It is of course wrong to rejoice in the suffering of others. But when the angst is on the website of Richard Dawkins, a little schadenfreude on the part of the habitual recipients of the world's most famous atheist's vitriol is perhaps understandable.
The blind webmaster

Over at Richarddawkins.net, Josh the professional webmaster has decided to close the forum and replace it with a strictly moderated comments system. This announcement results in outrage from the volunteer moderators and from the former users of what is being described as the world's busiest forum for atheists. The site itself is coy about what has happened, but Peter Harrison provides an elongated account from the moderators' perspective, on a blog dedicated to "atheism, skepticism, herpetology and typical geek behaviour".

Meanwhile, Ruth Gledhill provides a brief interview with Dawkins in her Articles of Faith column for
The Times. (I wonder when the National Secular Society will be helping the Pope tell the Catholic side of the Inquisition story.) Gledhill says Dawkins is "genuinely distressed" by "extremely unpleasant remarks" that remind him that "it's a nasty world out there". Sadly, he didn't actually use the words "survival of the fittest", but the irony is still hard to miss.

Is flaming an Internet meme, or would the term "original sin" be more accurate? Whatever the answer, the online beastliness of huge numbers of atheists tends to undermine Dawkins' repeated claim that religion is the fount of all beastliness. As Gledhill puts it, "Do Dawkins' own followers, suppurating their rats' rectums all over his long-suffering staff, stand squarely in his atheist tradition?" (The colourful language is a quote from an outraged Dawkins forum member.)

The democracy delusion

But, amusing though base as it is to note that "the atheist lobby that is most ardent in campaigning for assisted suicide... seems to be in the throes of an assisted suicide all of its own" (Gledhill again), the basic story will be familiar to anyone who has ever tried to run an Internet forum. Christian forums have similar experiences of outrageous behaviour by site users, moderators and owners. In that sense, this is not a story about atheists. It's a story about how the dream of ethereal dialogue pans out in practice.

Dawkins suggests that "the cloak of anonymity under which so many posters on the Internet hide does encourage a culture of rudeness and extreme language which people would never indulge in if they were writing under their own name". On this point he is in agreement with the Bishop of Durham, Tom Wright. Now Wright did admit recently that his knowledge of the digital sphere was "akin to being able to play
Twinkle Twinkle Little Star on the Durham Cathedral organ". Nevertheless, it is touching to see how much great ideologues from opposing traditions really hold in common. And, in my view, how they can both be wrong. Anonymity is certainly an issue, but, for example, the scathing blog article above contains the full name and photo of its author.
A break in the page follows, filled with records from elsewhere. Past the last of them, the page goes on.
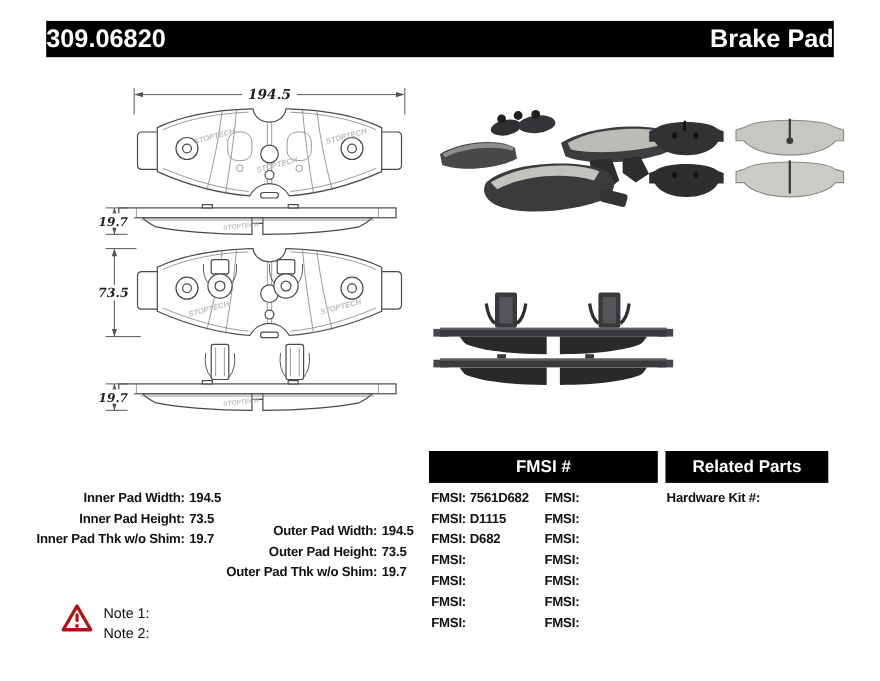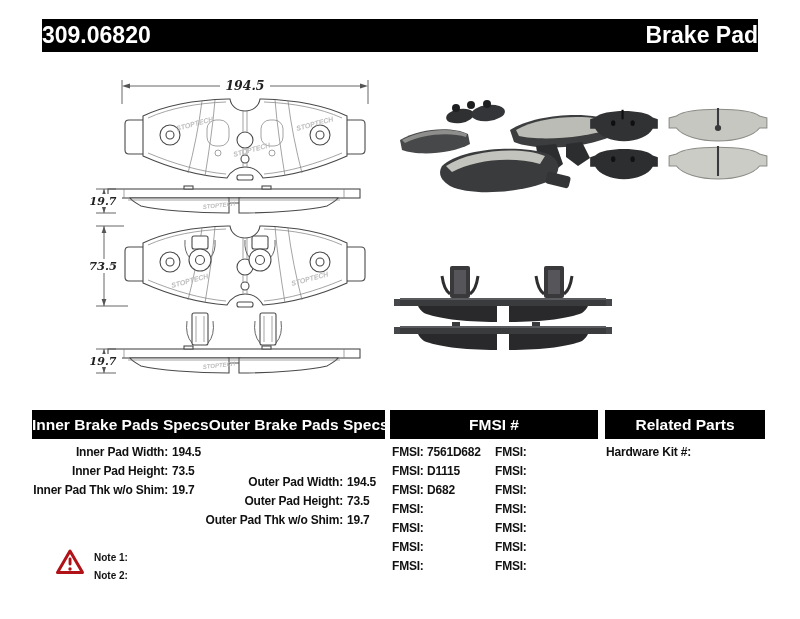"Inner Brake Pads Specs" div.tblbar { html: <div> <span>Inner Brake Pads Specs</span> <span>Outer Brake Pads Specs</span> </div> -> none }
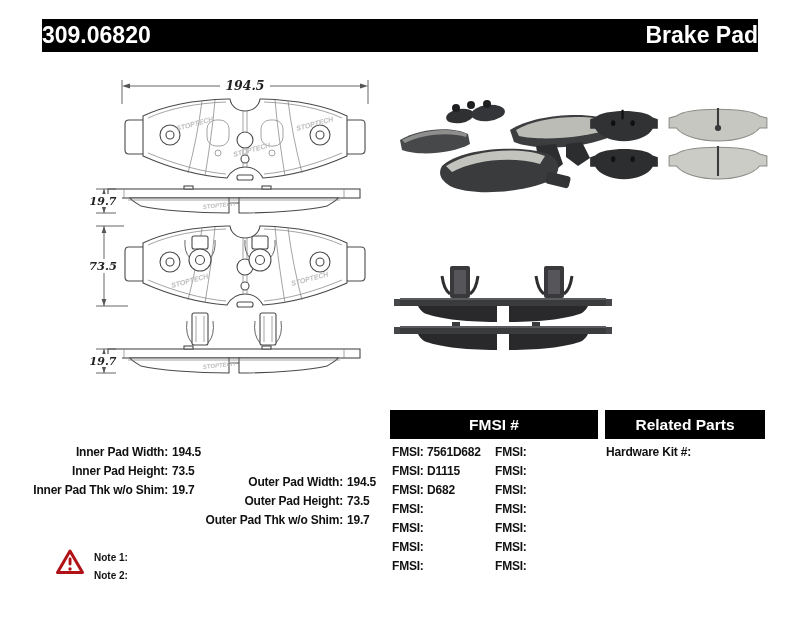"Related Parts" #bar-related { width: 160px -> 148px }
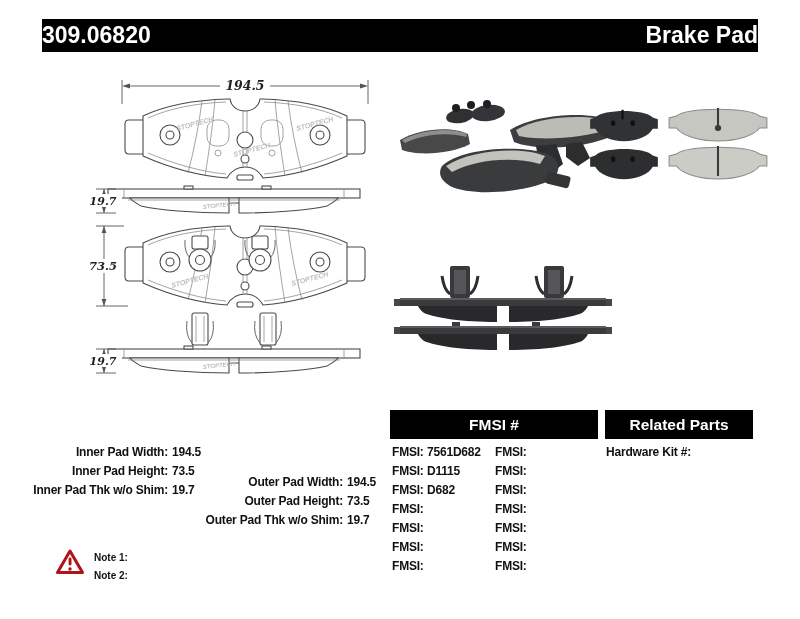"Note 1:" #notes { font-size: 10px -> 13px; font-weight: bold -> normal }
The real issue, in my opinion, is ownership. The actions of Dawkins' webmaster make perfect sense if the website is the personal property of one individual (and a site address consisting of the name of one individual may be a clue here). But, inevitably, the users of the recently extinct forum don't see it that way. From Harrison's blog...

The forum was like a society of its own. The forum was a huge part of many lives... The forum had become so much more than just another website... We would watch new friendships emerge, we saw members become engaged and married... we even experienced tragic deaths within the membership... The moderation team stressed... how important the culture of the forum was, only to be met with silence.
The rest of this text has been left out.